Once the pictures are removed, return each record below exactly as written.
START Task data
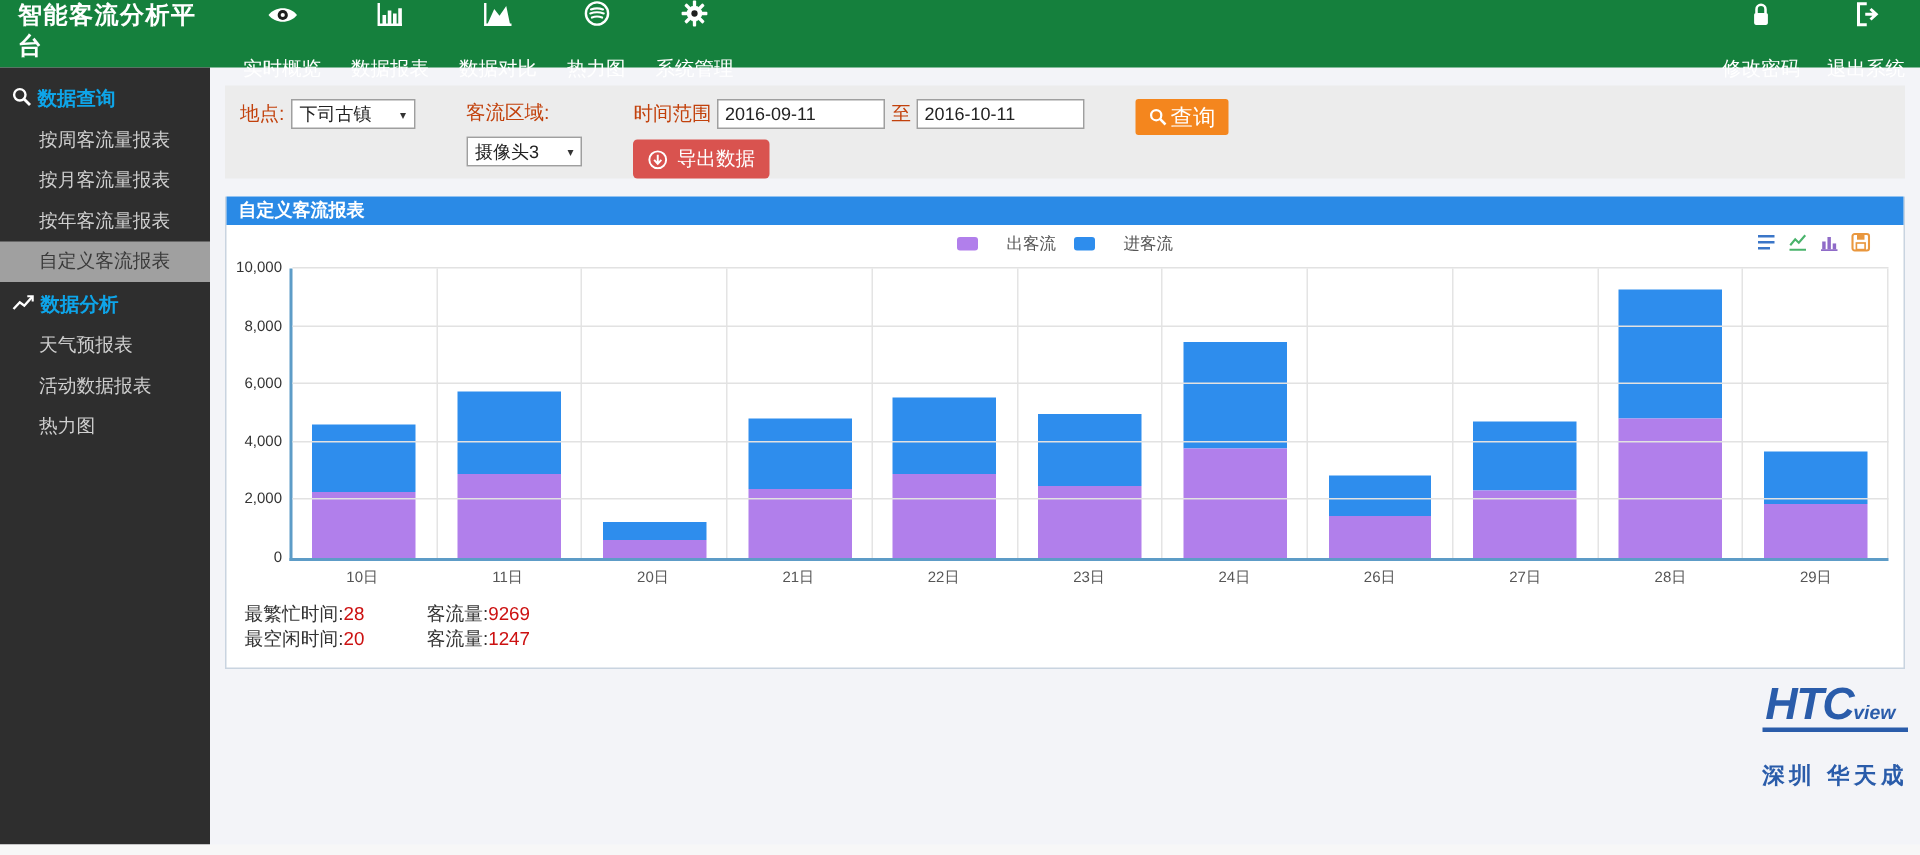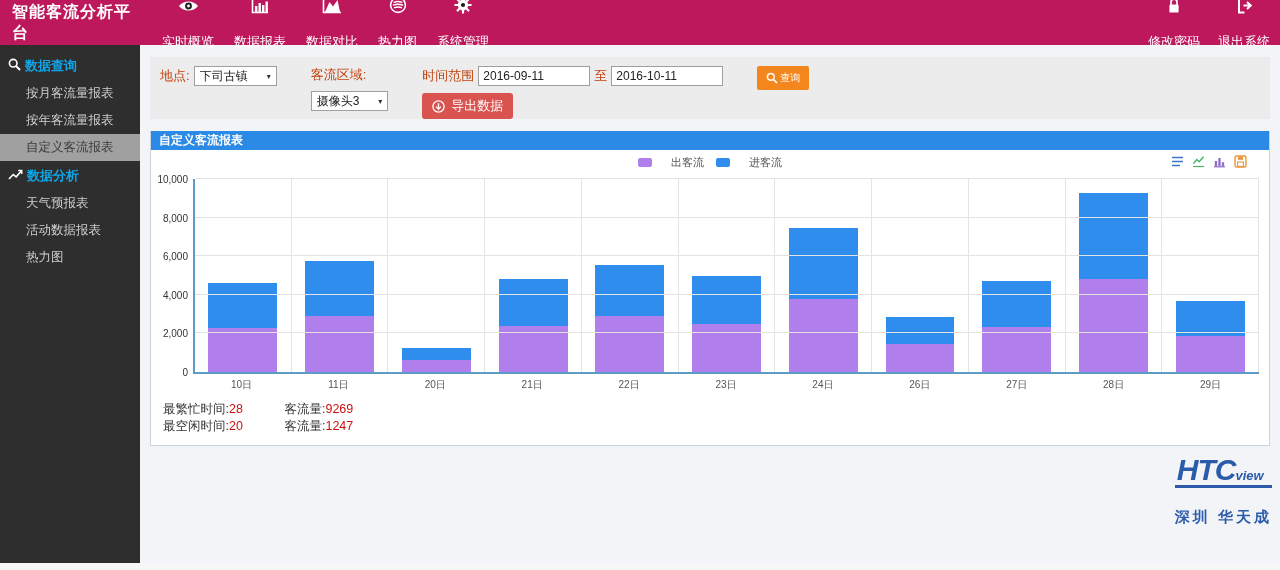--- a/index.html
+++ b/index.html
@@ -12,7 +12,7 @@
   
   .header {
     position:absolute; top:0; left:0; width:1280px; height:45px;
-    background:#be185d; display:flex; align-items:center;
+    background:#15803d; display:flex; align-items:flex-start;
   }
   .app-title { color:#fff; font-weight:bold; font-size:16px; padding:0 12px; width:148px; letter-spacing:1px; }
   .nav { display:flex; gap:20px; margin-left:14px; }

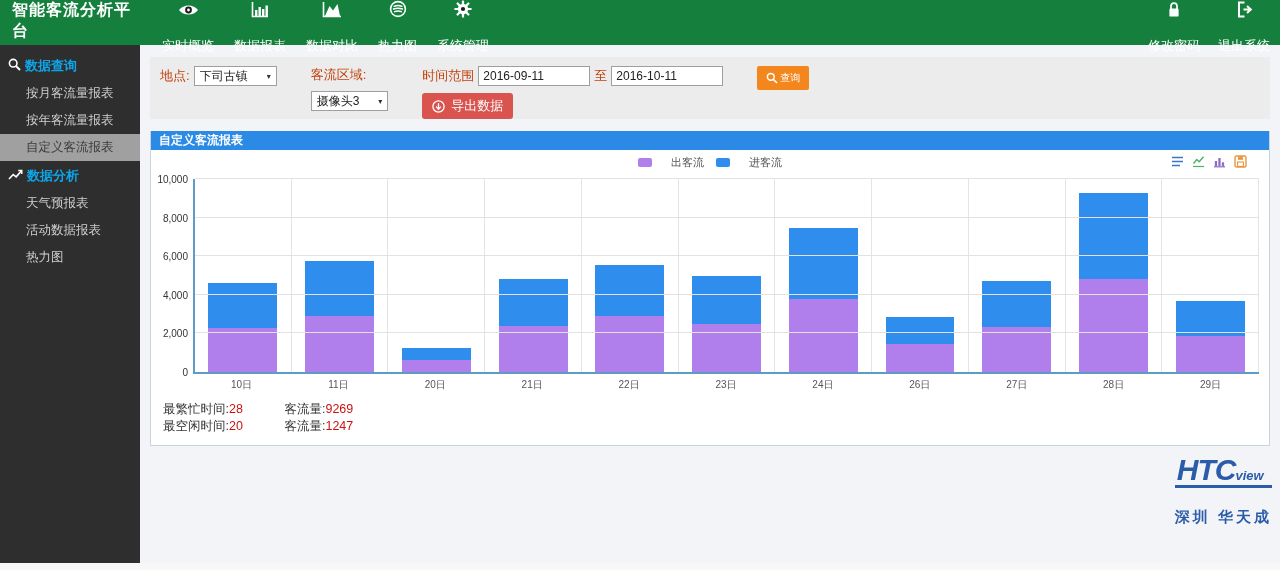--- a/index.html
+++ b/index.html
@@ -37,7 +37,7 @@
   .caret { font-size:8px; color:#333; }
   .tinput { border:1px solid #9f9f9f; height:20px; width:112px; font-size:12px; padding:1px 4px; font-family:"Liberation Sans",sans-serif; color:#222; }
   .btn-query {
-    background:#f4861e; color:#fff; border:none; padding:0 9px; height:24px; font-size:10px;
+    background:#f4861e; color:#fff; border:none; padding:0 9px; height:24px; font-size:15px;
     display:flex; align-items:center; gap:2px; border-radius:2px; cursor:pointer; font-family:Liberation Sans, sans-serif;
   }
   .btn-export {

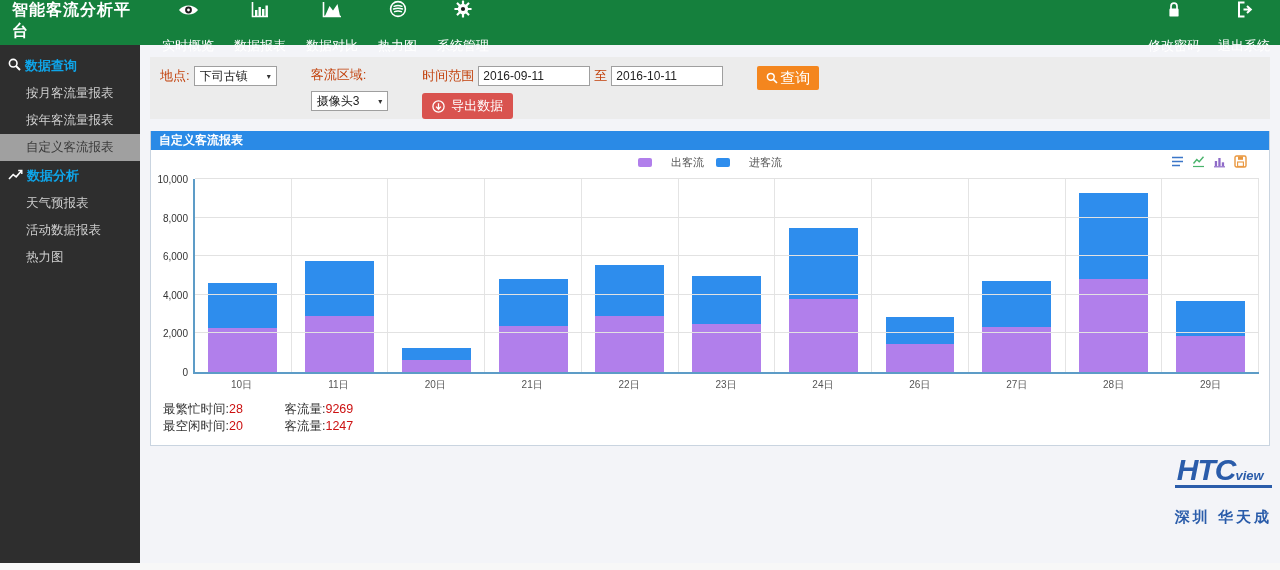--- a/index.html
+++ b/index.html
@@ -175,6 +175,7 @@
     </span>
     <span>数据查询</span>
   </div>
+  <div class="side-item">按周客流量报表</div>
   <div class="side-item">按月客流量报表</div>
   <div class="side-item">按年客流量报表</div>
   <div class="side-item selected">自定义客流报表</div>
END Task data
▶ _Solution for this task_
--- a/index.html
+++ b/index.html
@@ -12,7 +12,7 @@
   
   .header {
     position:absolute; top:0; left:0; width:1280px; height:45px;
-    background:#be185d; display:flex; align-items:center;
+    background:#15803d; display:flex; align-items:flex-start;
   }
   .app-title { color:#fff; font-weight:bold; font-size:16px; padding:0 12px; width:148px; letter-spacing:1px; }
   .nav { display:flex; gap:20px; margin-left:14px; }

--- a/index.html
+++ b/index.html
@@ -37,7 +37,7 @@
   .caret { font-size:8px; color:#333; }
   .tinput { border:1px solid #9f9f9f; height:20px; width:112px; font-size:12px; padding:1px 4px; font-family:"Liberation Sans",sans-serif; color:#222; }
   .btn-query {
-    background:#f4861e; color:#fff; border:none; padding:0 9px; height:24px; font-size:10px;
+    background:#f4861e; color:#fff; border:none; padding:0 9px; height:24px; font-size:15px;
     display:flex; align-items:center; gap:2px; border-radius:2px; cursor:pointer; font-family:Liberation Sans, sans-serif;
   }
   .btn-export {

--- a/index.html
+++ b/index.html
@@ -175,6 +175,7 @@
     </span>
     <span>数据查询</span>
   </div>
+  <div class="side-item">按周客流量报表</div>
   <div class="side-item">按月客流量报表</div>
   <div class="side-item">按年客流量报表</div>
   <div class="side-item selected">自定义客流报表</div>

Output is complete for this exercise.